How Gartner Helped Create SAP

Something often forgotten is that Gartner has been a significant driver for SAP’s growth. Gartner was a considerable proponent against custom development, as we cover in the article How to Understand Gartner and the Patent Software System, and in favor of packaged applications (as packaged application vendors could pay them and internal development departments could not) as well as supporting the superiority of ERP systems (without any evidence by the way). Gartner has been a constant cheerleader of SAP and other ERP vendors who have also paid Gartner to propose the necessity of ERP systems.

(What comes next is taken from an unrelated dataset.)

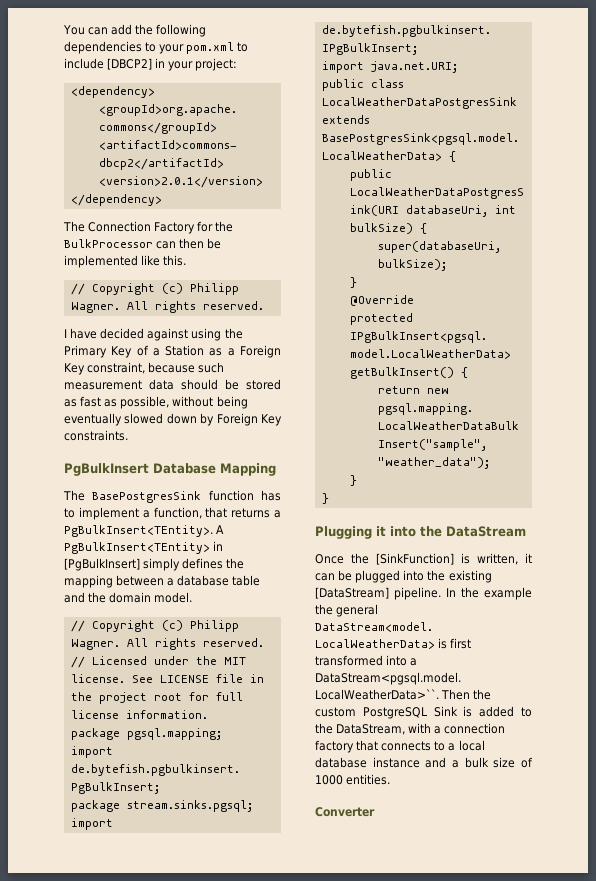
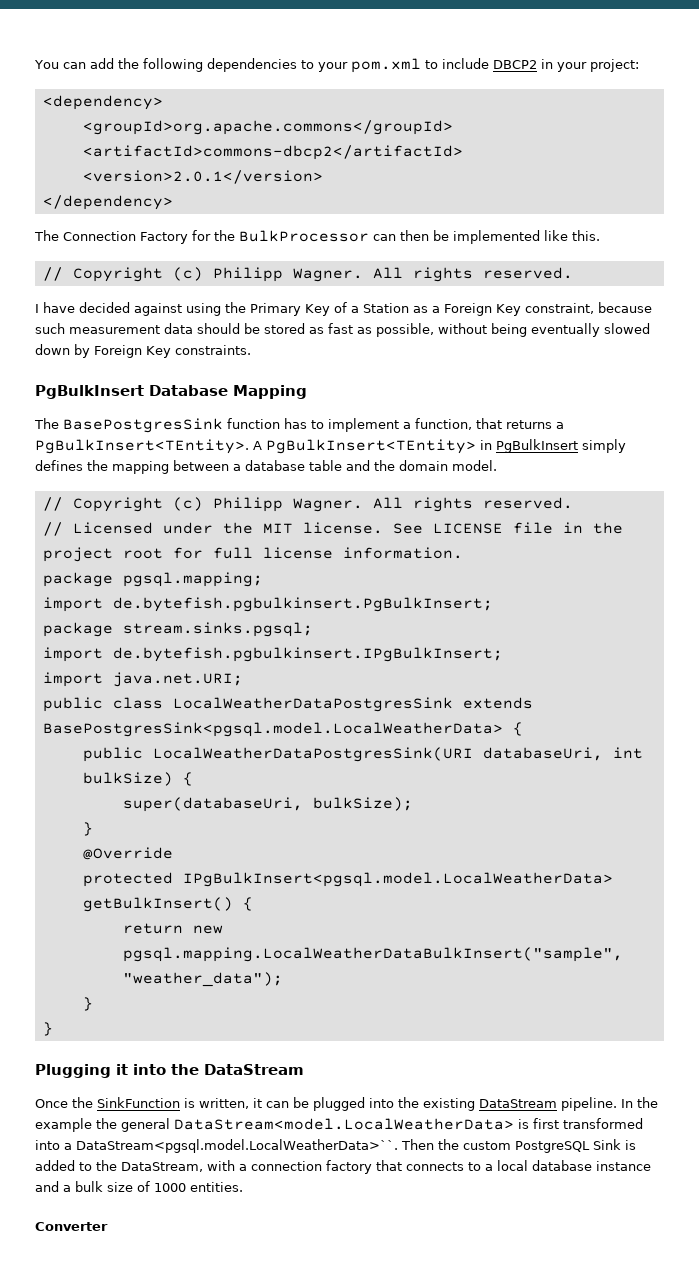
[107,58,153,70] [DBCP2] -> [492,60,537,69] DBCP2
[64,558,140,571] [PgBulkInsert] -> [496,439,578,453] PgBulkInsert
[376,553,454,565] [SinkFunction] -> [97,1097,180,1108] SinkFunction
[315,587,389,599] [DataStream] -> [479,1099,557,1108] DataStream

Those large ERP vendors should be preferenced over best of breed vendors for non-ERP applications and versus custom development.

Conclusion

There is no way to guess precisely how much SAP spends on Gartner, which is why we developed a consensus forecast from people with decades of experience working with Gartner on the vendor side and understanding their revenue model very well. This is where the $150 million number came from. The number may be $100 million. But in either case, there is a very substantial amount of money flowing from SAP every year, and its effect is evident in how Gartner repeats SAP’s marketing and sales literature. For instance, how they were entirely inaccurate in their analysis around HANA, as we cover in the article How Gartner Distributes Press Releases On HANA. And their repeated inaccuracies (always positive, by the way) on virtually any SAP application or topic (see another example in the article How Gartner Got SAP Fiori So Wrong).

It is also worth considering that if any normal research context if a research entity refused to declare whether a company that it was researching and rating were paying it. Or how much it was paying, that research would have a challenging time being considered legitimate. In long term research into the IT research field, in every case that we have analyzed, whenever an entity sponsors a research study. This includes but not limited to IDC Takes Money to Publish SAP Provided Sample on S/4HANA, How Accurate Was The Forrester HANA TCO Study?)

That research turned out to be false but to be easily found to include massaging from the vendor and vendor marketing material. However, this issue of financial bias is nearly never mentioned by companies that have Gartner subscriptions.

The Problem: Thinking that Gartner is Focused on What is True

Gartner is hired by companies who fundamentally don’t understand how Gartner functions. Gartner has virtually no first-hand experience in the technologies they evaluate and get most of their information from executives at buyers or executives at vendors and consulting firms. Gartner is also not a research entity. They compare very poorly to real research entities once you dig into the details, as we did in the article How Gartner’s Research Compares to Real Research Entities. Gartner serves to direct IT spending to the most expensive solutions as these are the companies that can afford to pay Gartner the most money. Gartner has enormously aggressive internal sales goals that place accuracy far below revenue growth in importance.